Un effort important, donc, selon l’Exécutif qui affirme défendre, non sans arguments, une politique sociale courageuse au vu du contexte économique incertain dans lequel se trouve le pays. Un geste insuffisant, selon les syndicats et les partenaires sociaux, qui brandissent à juste titre également la forte inadéquation des revenus des ménages, le glissement vers le bas de la valeur du dinar et la réalité des prix à la consommation soumise à une poussée inflationniste jamais observée auparavant.
Dans les faits, l’effort social de l’Etat n’est certainement pas une fiction. Il correspond à une logique de rattrapage derrière laquelle il n’a cessé de courir depuis l’été 2014 et la chute brutale du prix du baril et ses conséquences de détérioration du pouvoir d’achat. Un phénomène qui s’est aggravé sous l’effet économique destructeur de la crise sanitaire en 2020 et 2021 : une séquence dont on n’est pas encore totalement sorti en raison de la sévérité de ses conséquences et durant laquelle des centaines d’entreprises ont peiné à verser les salaires de leurs employés. Mais le rattrapage en question n’a été rendu possible que grâce à la hausse actuelle des cours énergétiques conséquemment aux bouleversements géopolitiques en cours en Europe orientale et à un prix du baril du brut pétrole situé en moyenne autour des 100 dollars le baril. Il faut, donc, espérer que cette évolution générée par la guerre en Ukraine continue de produire la même dynamique au sein des marchés énergétiques et des hydrocarbures en particulier. Car, dans un scénario baissier des prix des hydrocarbures, la politique sociale décidée aujourd’hui au plus haut niveau de l’Etat – qui nécessite l’allocation de gros et forts montants budgétaires pour un impact pourtant considéré comme modeste- risque de ne pas être soutenable sur la durée. Elle pourrait l’être si d’autres alternatives financières à la dépense budgétaire sont mises en œuvre, comme annoncé il y a quelques mois par le gouvernement dans son plan d’action : à savoir la mobilisation effective de l’argent de l’informel, de l’investissement direct étranger (IDE), la mise en route du partenariat public-privé, notamment dans les infrastructures, la production électrique et les énergies renouvelables, et la mobilisation par des mesures incitatives de l’argent de la diaspora.

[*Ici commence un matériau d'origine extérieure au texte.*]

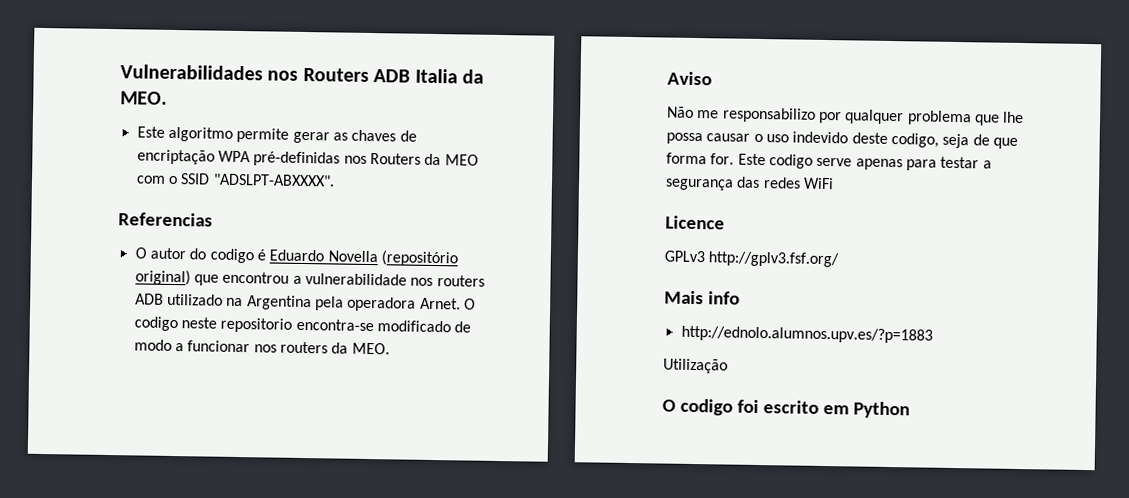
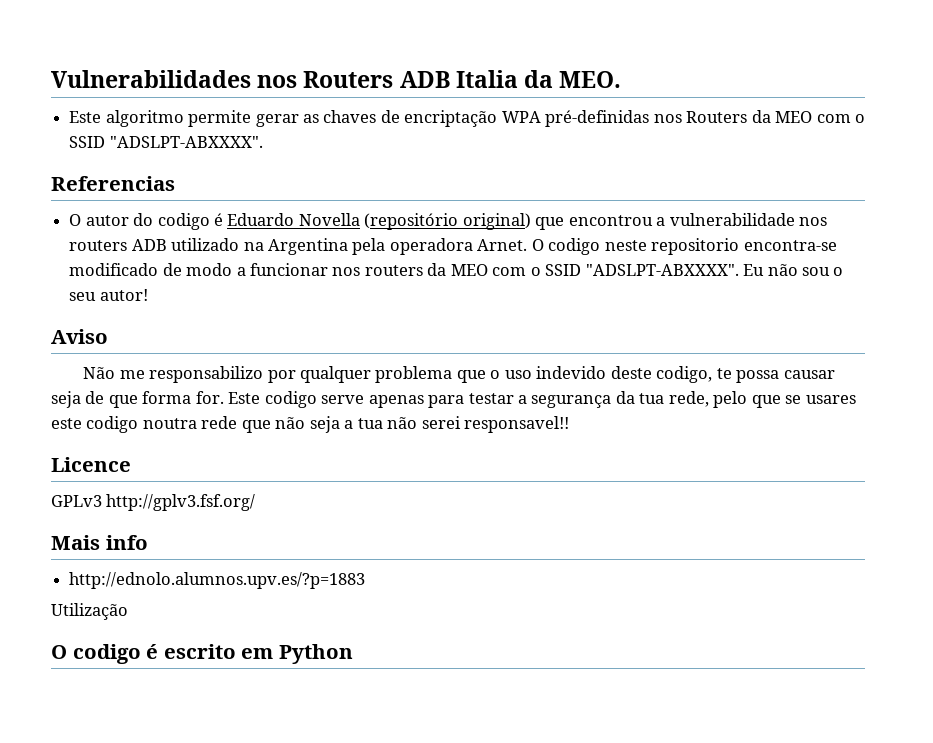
- O codigo neste repositorio encontra-se modificado de modo a funcionar nos routers da MEO.
+ O codigo neste repositorio encontra-se modificado de modo a funcionar nos routers da MEO com o SSID "ADSLPT-ABXXXX". Eu não sou o seu autor!
- Não me responsabilizo por qualquer problema que lhe possa causar o uso indevido deste codigo, seja de que forma for.
+ Não me responsabilizo por qualquer problema que o uso indevido deste codigo, te possa causar seja de que forma for.
- Este codigo serve apenas para testar a segurança das redes WiFi
+ Este codigo serve apenas para testar a segurança da tua rede, pelo que se usares este codigo noutra rede que não seja a tua não serei responsavel!!
- O codigo foi escrito em Python
+ O codigo é escrito em Python

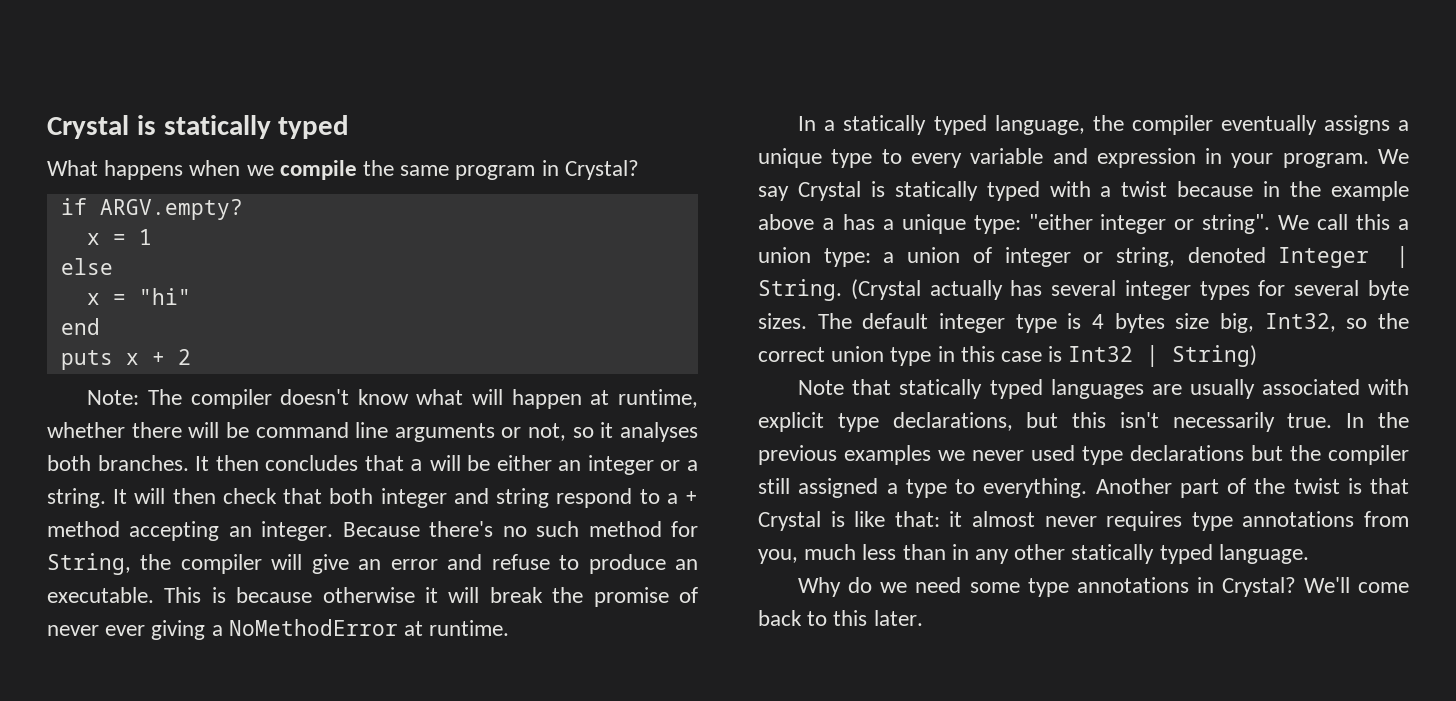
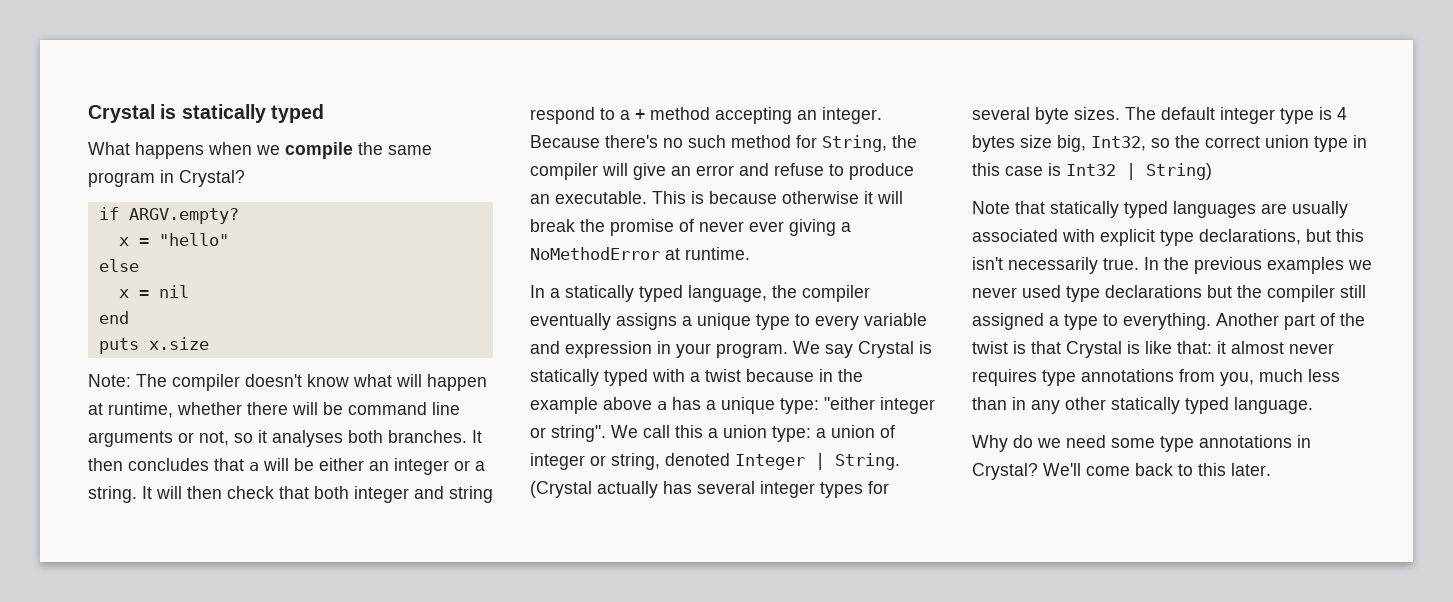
- x = 1
+ x = "hello"
- x = "hi"
+ x = nil
- puts x + 2
+ puts x.size

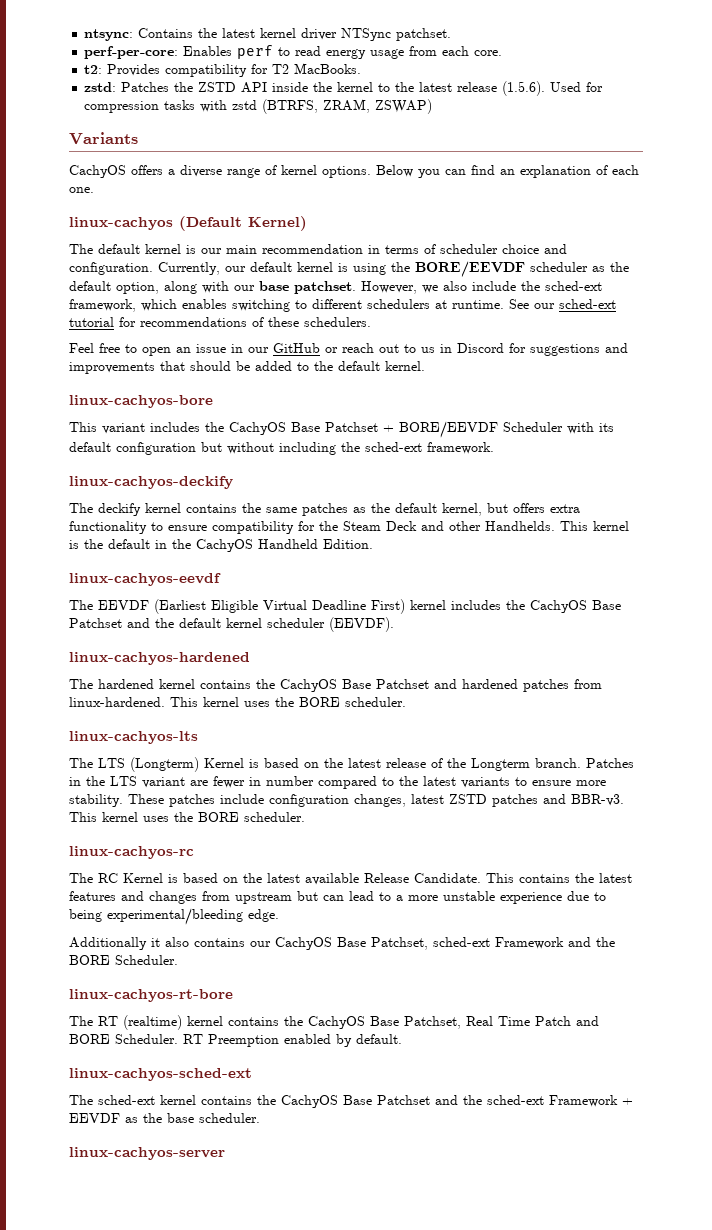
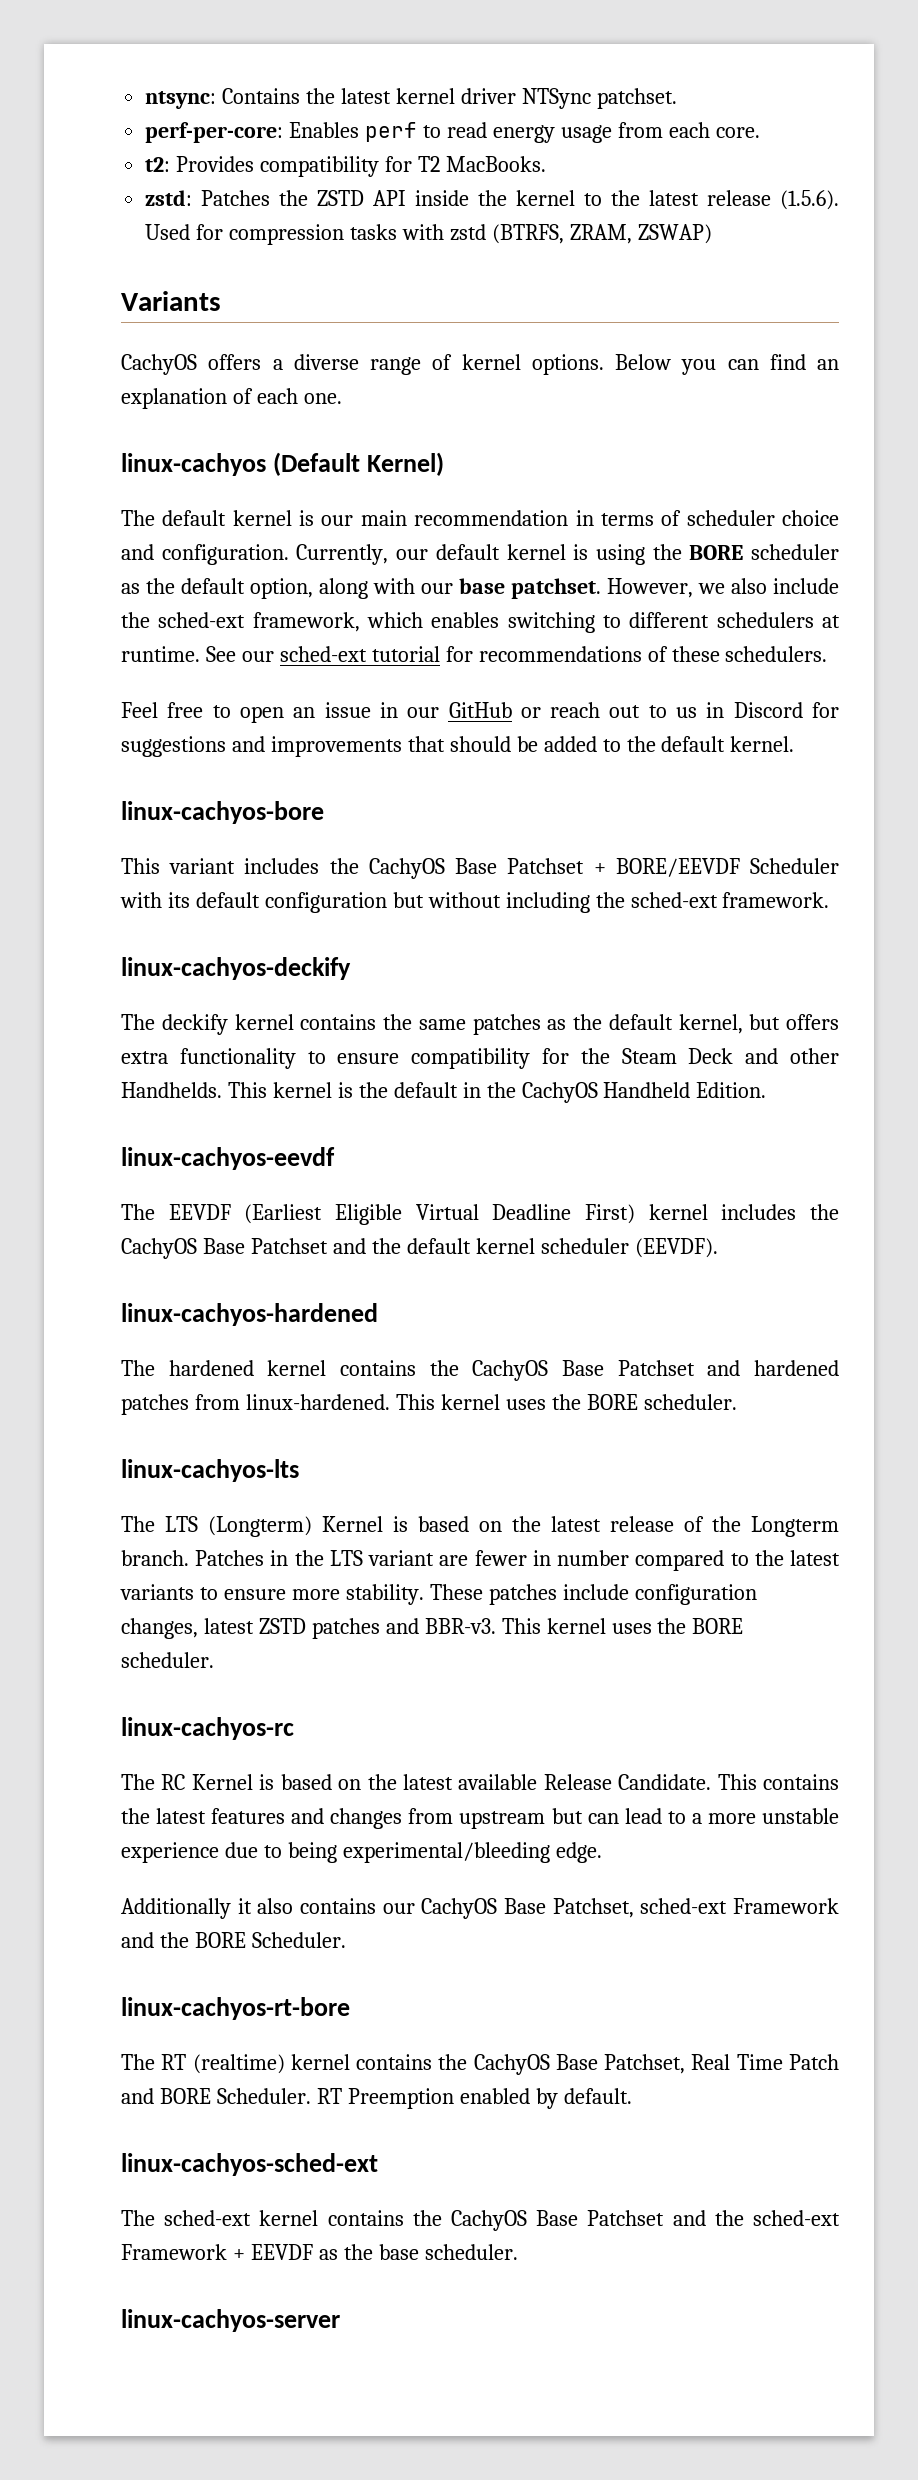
- Currently, our default kernel is using the BORE/EEVDF scheduler as the default option, along with our base patchset.
+ Currently, our default kernel is using the BORE scheduler as the default option, along with our base patchset.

Selon l’économiste Rachid Sekak, ces alternatives sont inévitables et doivent être assumées rapidement. La politique sociale actuellement menée suivant la disponibilité de la ressource générée par les recettes des hydrocarbures, a son revers, prévient-il déjà. Elle est inflationniste en l’absence de contrepartie productive et dans un contexte de marché intérieur désorganisé, explique-t-il. Si certaines des actions prises par l’Exécutif pour soulager le porte-monnaie du consommateur lambda sont justifiées, il y a un risque à en faire une règle.
Une politique sociale durable, disent d’autres économistes, n’est garantie dans le temps que par la solidité de l’économie nationale, dont les indicateurs sont notamment la diversification de l’économie, le développement significatif des exportations hors hydrocarbures, et la mise en place d’un outil productif intégrateur d’industrie et se substituant en partie raisonnable aux importations. Autres marqueurs de cette bonne santé économique, la mobilisation de ressources financières extra budgétaires importantes, la confiance des entrepreneurs et des investisseurs en notre système financier et bancaire.